• Work required: The answer must give back every line of the data exactly, with no pictures.

= = =

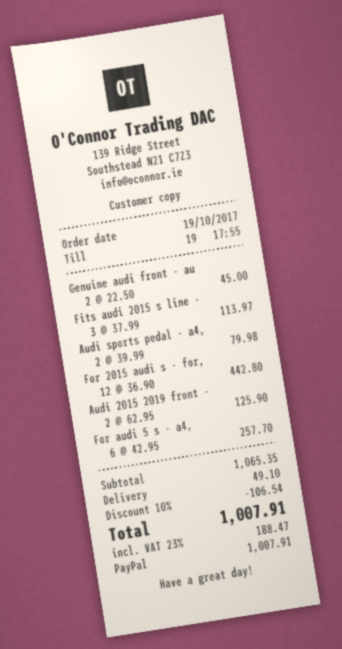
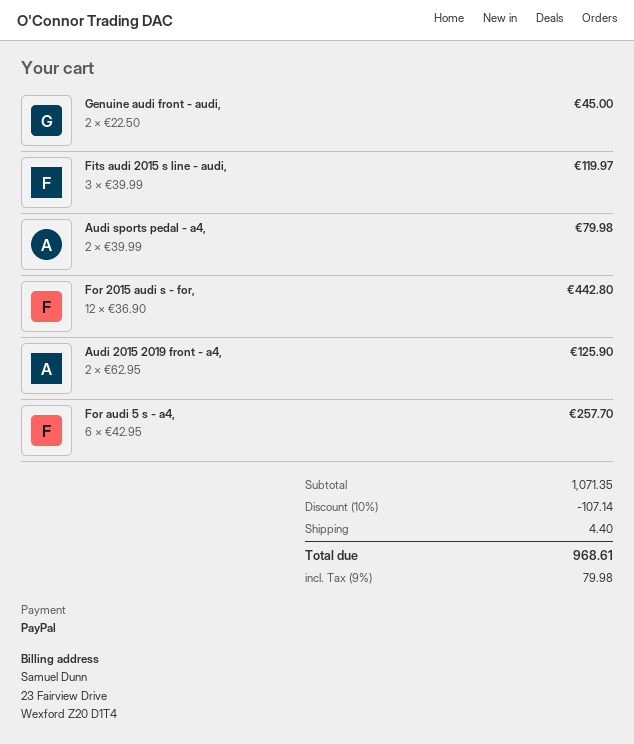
Fits audi 2015 s line -: 3 x 37.99 = 113.97 -> 3 x 39.99 = 119.97
subtotal: 1065.35 -> 1071.35
discount: 10% = 106.54 -> 10% = 107.14
shipping: 49.10 -> 4.40
tax: 23% = 188.47 -> 9% = 79.98
total: 1007.91 -> 968.61

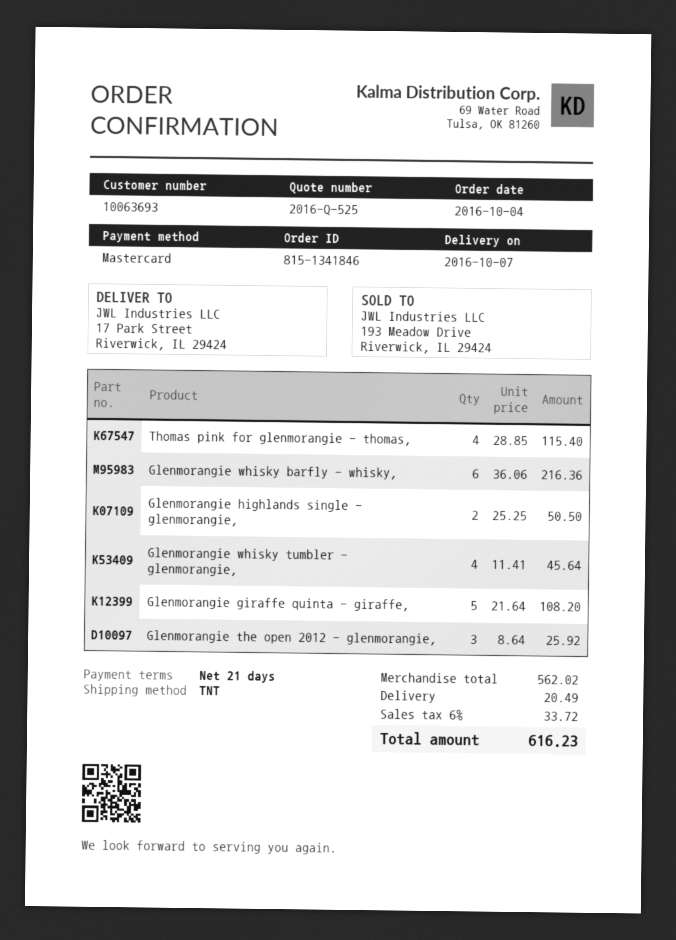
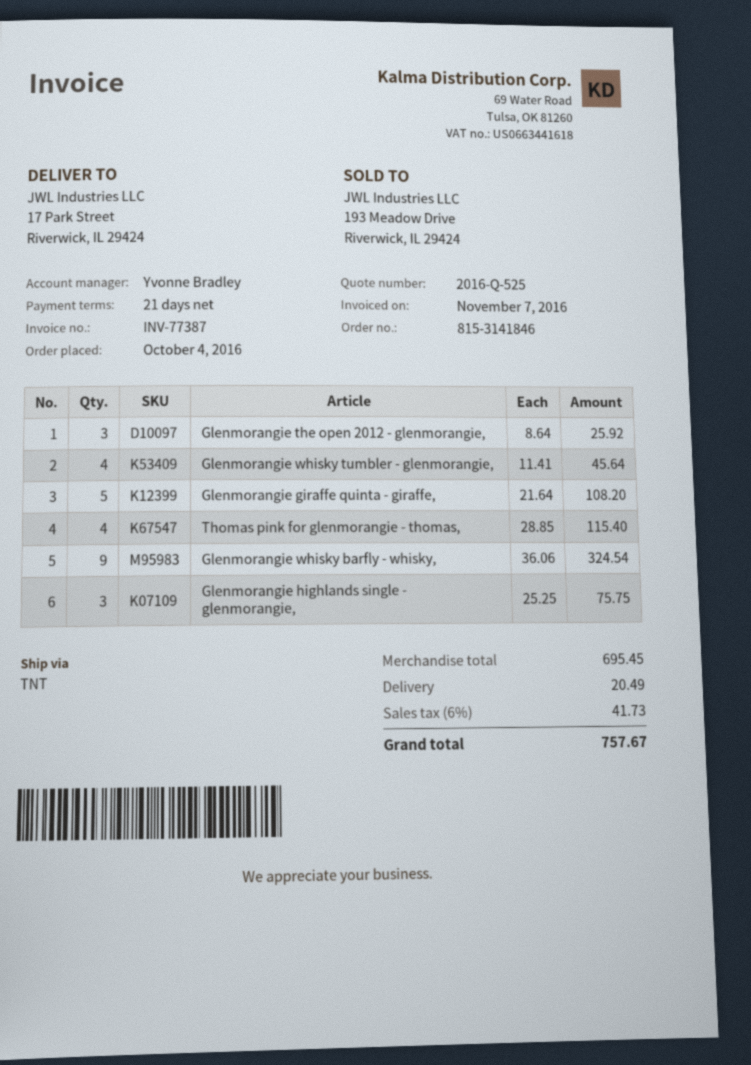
order number: 815-1341846 -> 815-3141846
Glenmorangie whisky barfly - whisky,: 6 x 36.06 = 216.36 -> 9 x 36.06 = 324.54
Glenmorangie highlands single - glenmorangie,: 2 x 25.25 = 50.50 -> 3 x 25.25 = 75.75
subtotal: 562.02 -> 695.45
tax: 6% = 33.72 -> 6% = 41.73
total: 616.23 -> 757.67

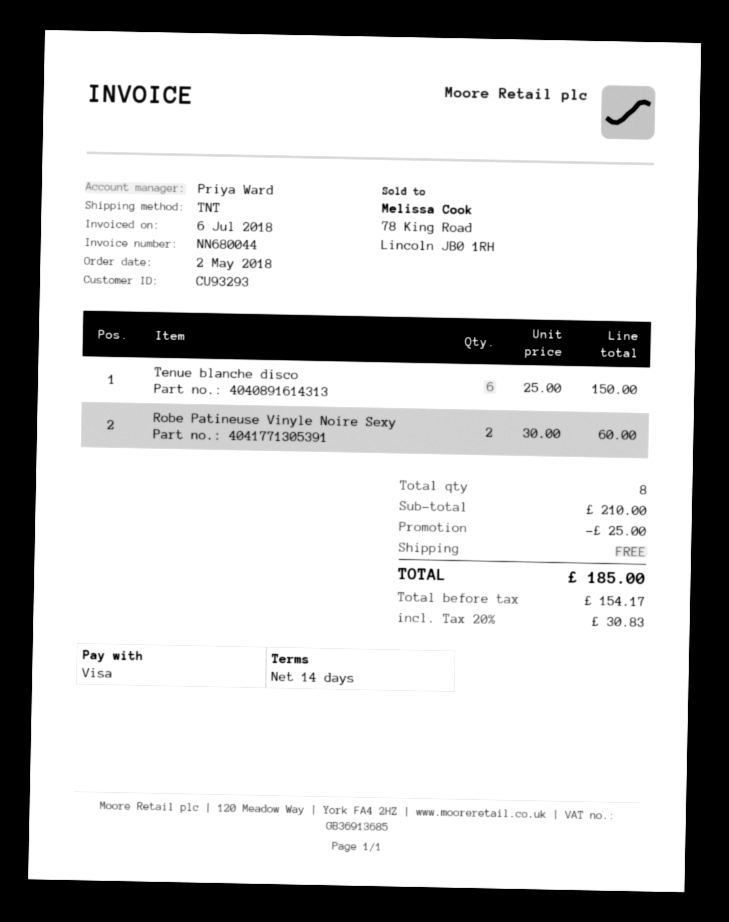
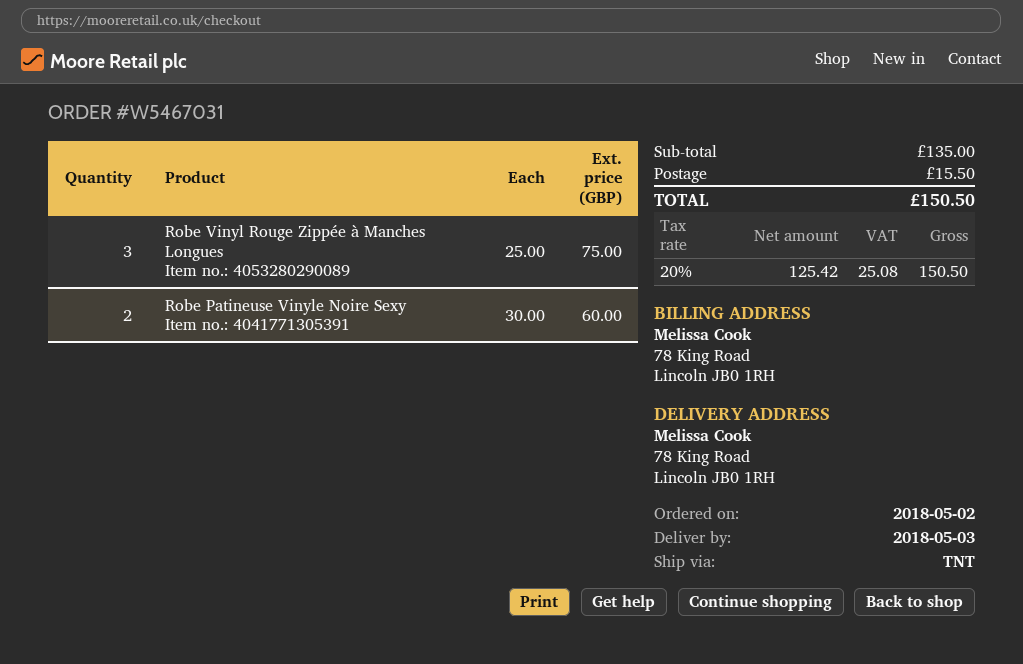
Tenue blanche disco: 6 x 25.00 = 150.00 -> none
Robe Vinyl Rouge Zippée à Manches Longues: none -> 3 x 25.00 = 75.00
subtotal: 210.00 -> 135.00
discount: 25.00 -> none
shipping: 0.00 -> 15.50
net: 154.17 -> 125.42
tax: 20% = 30.83 -> 20% = 25.08
total: 185.00 -> 150.50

= = =

• Response to this exercise:
Fits audi 2015 s line -: 3 x 37.99 = 113.97 -> 3 x 39.99 = 119.97
subtotal: 1065.35 -> 1071.35
discount: 10% = 106.54 -> 10% = 107.14
shipping: 49.10 -> 4.40
tax: 23% = 188.47 -> 9% = 79.98
total: 1007.91 -> 968.61

order number: 815-1341846 -> 815-3141846
Glenmorangie whisky barfly - whisky,: 6 x 36.06 = 216.36 -> 9 x 36.06 = 324.54
Glenmorangie highlands single - glenmorangie,: 2 x 25.25 = 50.50 -> 3 x 25.25 = 75.75
subtotal: 562.02 -> 695.45
tax: 6% = 33.72 -> 6% = 41.73
total: 616.23 -> 757.67

Tenue blanche disco: 6 x 25.00 = 150.00 -> none
Robe Vinyl Rouge Zippée à Manches Longues: none -> 3 x 25.00 = 75.00
subtotal: 210.00 -> 135.00
discount: 25.00 -> none
shipping: 0.00 -> 15.50
net: 154.17 -> 125.42
tax: 20% = 30.83 -> 20% = 25.08
total: 185.00 -> 150.50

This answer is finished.